TASK TO CARRY OUT
Below is a listing with pictures. Repeat exactly the lines starting at the one holding "(730, 382) none" and going on through the one holding "[520,304,558,316] your ->", and leave every picture out.

SOURCE MATERIAL
--------------------------------------------------

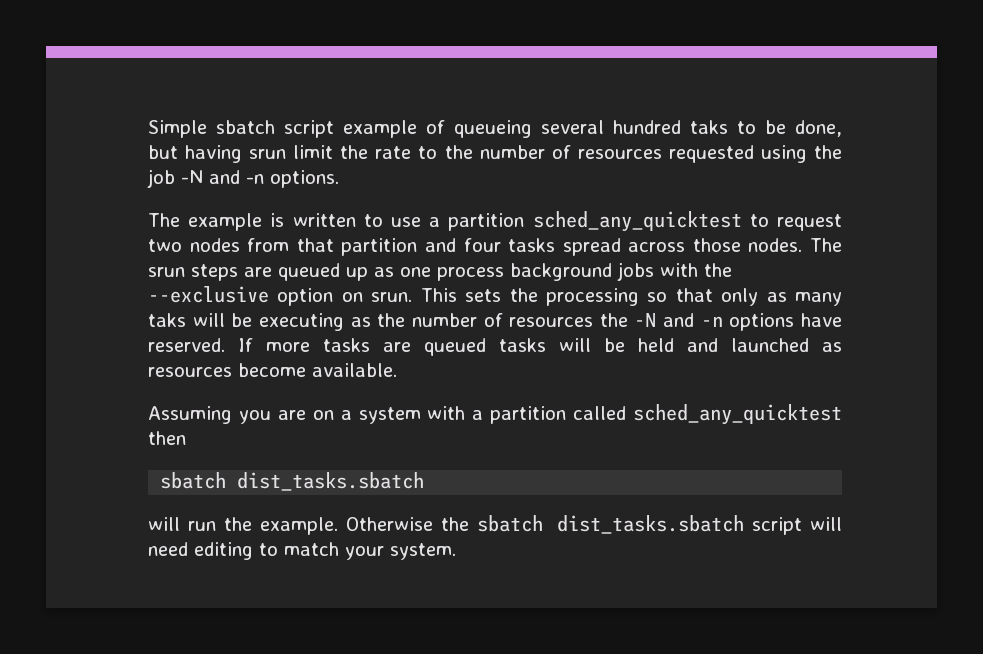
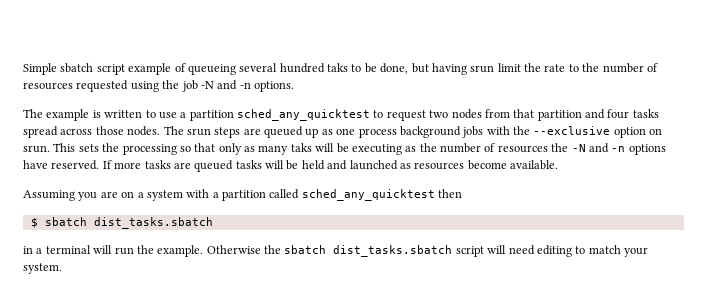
(186, 438) none -> [30,218,38,228] $
(425, 481) none -> [23,245,91,254] in a terminal

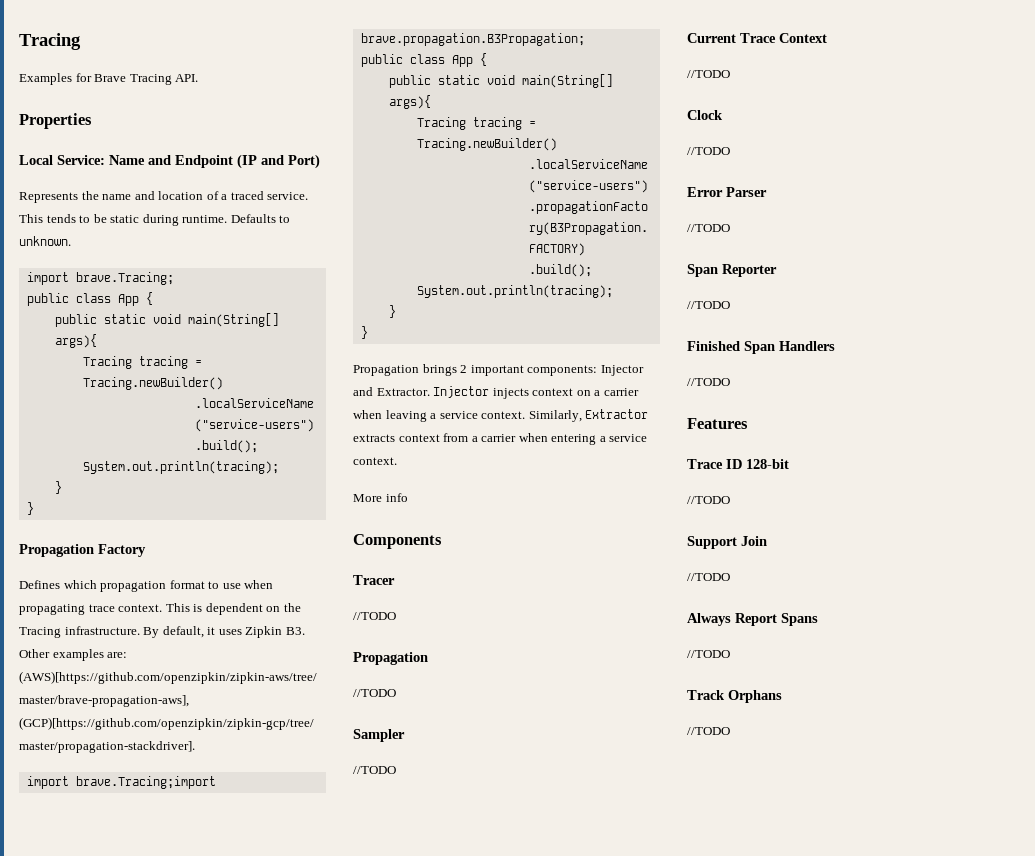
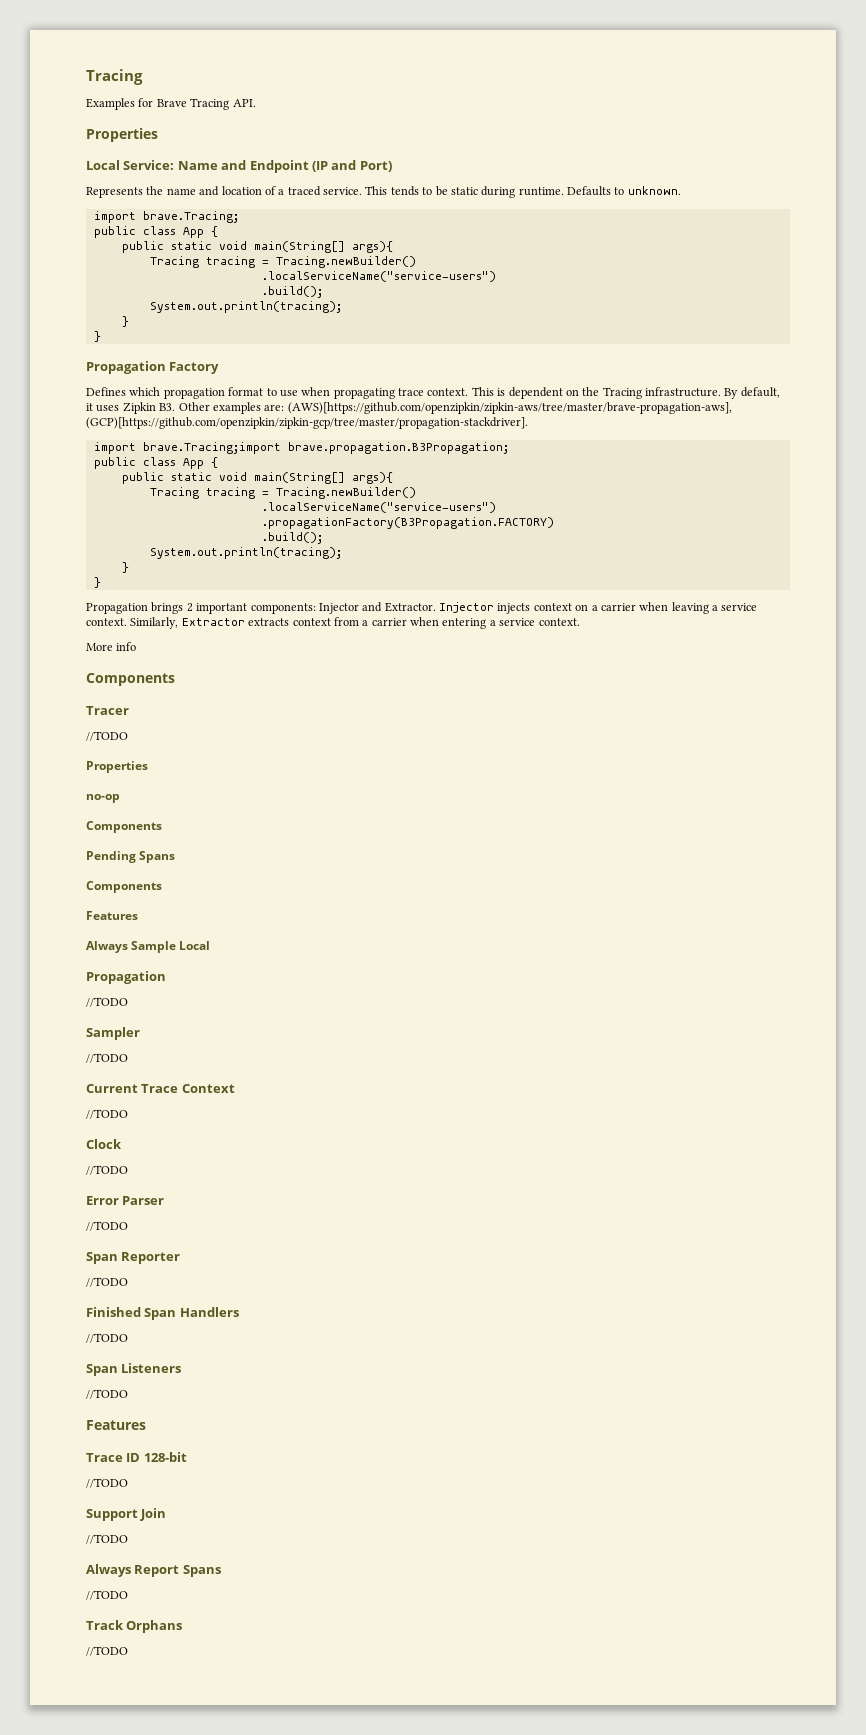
(396, 616) none -> [86,761,148,773] [86,794,120,803] [86,821,162,833] [86,851,176,863] [86,881,162,893] [86,911,138,920] [86,941,211,953] // Properties // no-op // Components // Pending Spans // Components // Features // Always Sample Local
(730, 382) none -> [86,1363,182,1376] [86,1389,128,1399] // Span Listeners // //TODO

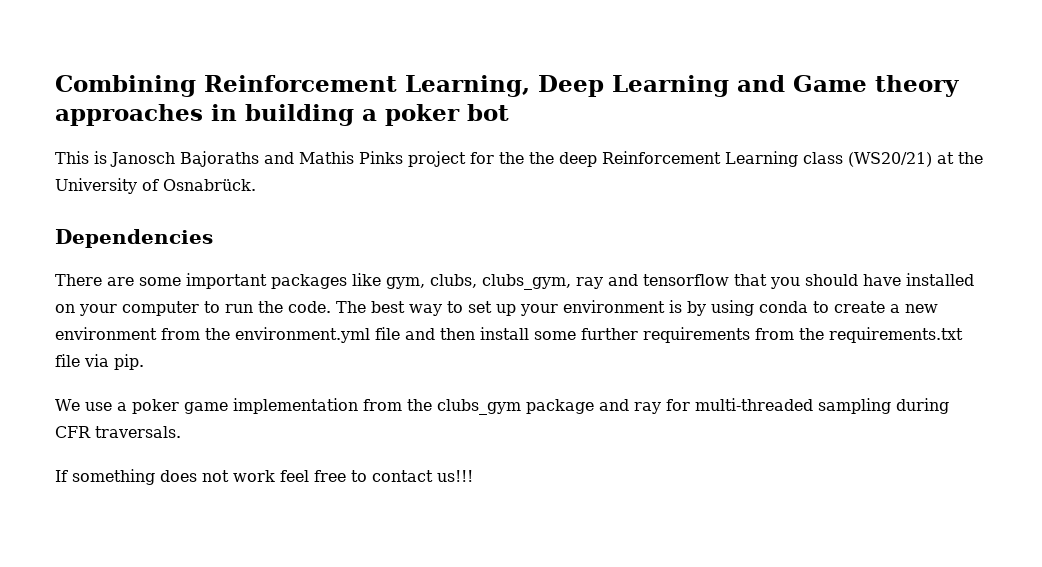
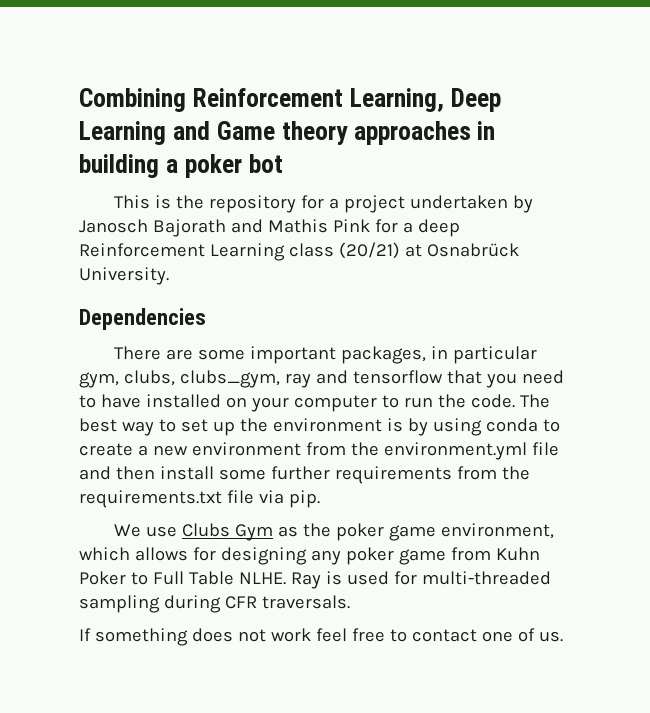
[110,151,983,167] [55,178,256,194] Janosch Bajoraths and Mathis Pinks project for the the deep Reinforcement Learning class (WS20/21) at the University of Osnabrück. -> [175,195,533,213] [79,219,460,237] [79,242,519,261] [79,267,169,285] the repository for a project undertaken by Janosch Bajorath and Mathis Pink for a deep Reinforcement Learning class (20/21) at Osnabrück University.
[271,273,381,289] packages like -> [340,346,537,364] packages, in particular
[805,274,858,286] should -> [521,370,564,384] [79,395,96,408] need to
[520,304,558,316] your -> [239,418,268,432] the
[116,398,661,415] a poker game implementation from the clubs_gym package and ray -> [181,523,554,541] [79,547,540,565] [79,571,389,589] Clubs Gym as the poker game environment, which allows for designing any poker game from Kuhn Poker to Full Table NLHE. Ray is used
[437,470,473,482] us!!! -> [481,628,563,642] one of us.

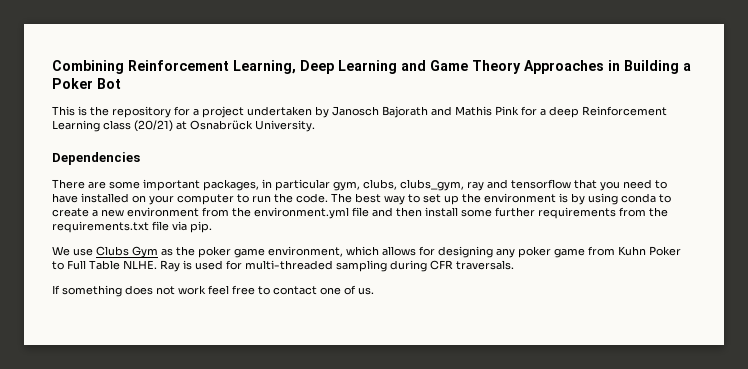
[281,121,496,145] [79,154,283,178] theory approaches in building a poker bot -> [472,60,691,74] [52,78,121,89] Theory Approaches in Building a Poker Bot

--------------------------------------------------

TASK RESPONSE
(730, 382) none -> [86,1363,182,1376] [86,1389,128,1399] // Span Listeners // //TODO

[110,151,983,167] [55,178,256,194] Janosch Bajoraths and Mathis Pinks project for the the deep Reinforcement Learning class (WS20/21) at the University of Osnabrück. -> [175,195,533,213] [79,219,460,237] [79,242,519,261] [79,267,169,285] the repository for a project undertaken by Janosch Bajorath and Mathis Pink for a deep Reinforcement Learning class (20/21) at Osnabrück University.
[271,273,381,289] packages like -> [340,346,537,364] packages, in particular
[805,274,858,286] should -> [521,370,564,384] [79,395,96,408] need to
[520,304,558,316] your -> [239,418,268,432] the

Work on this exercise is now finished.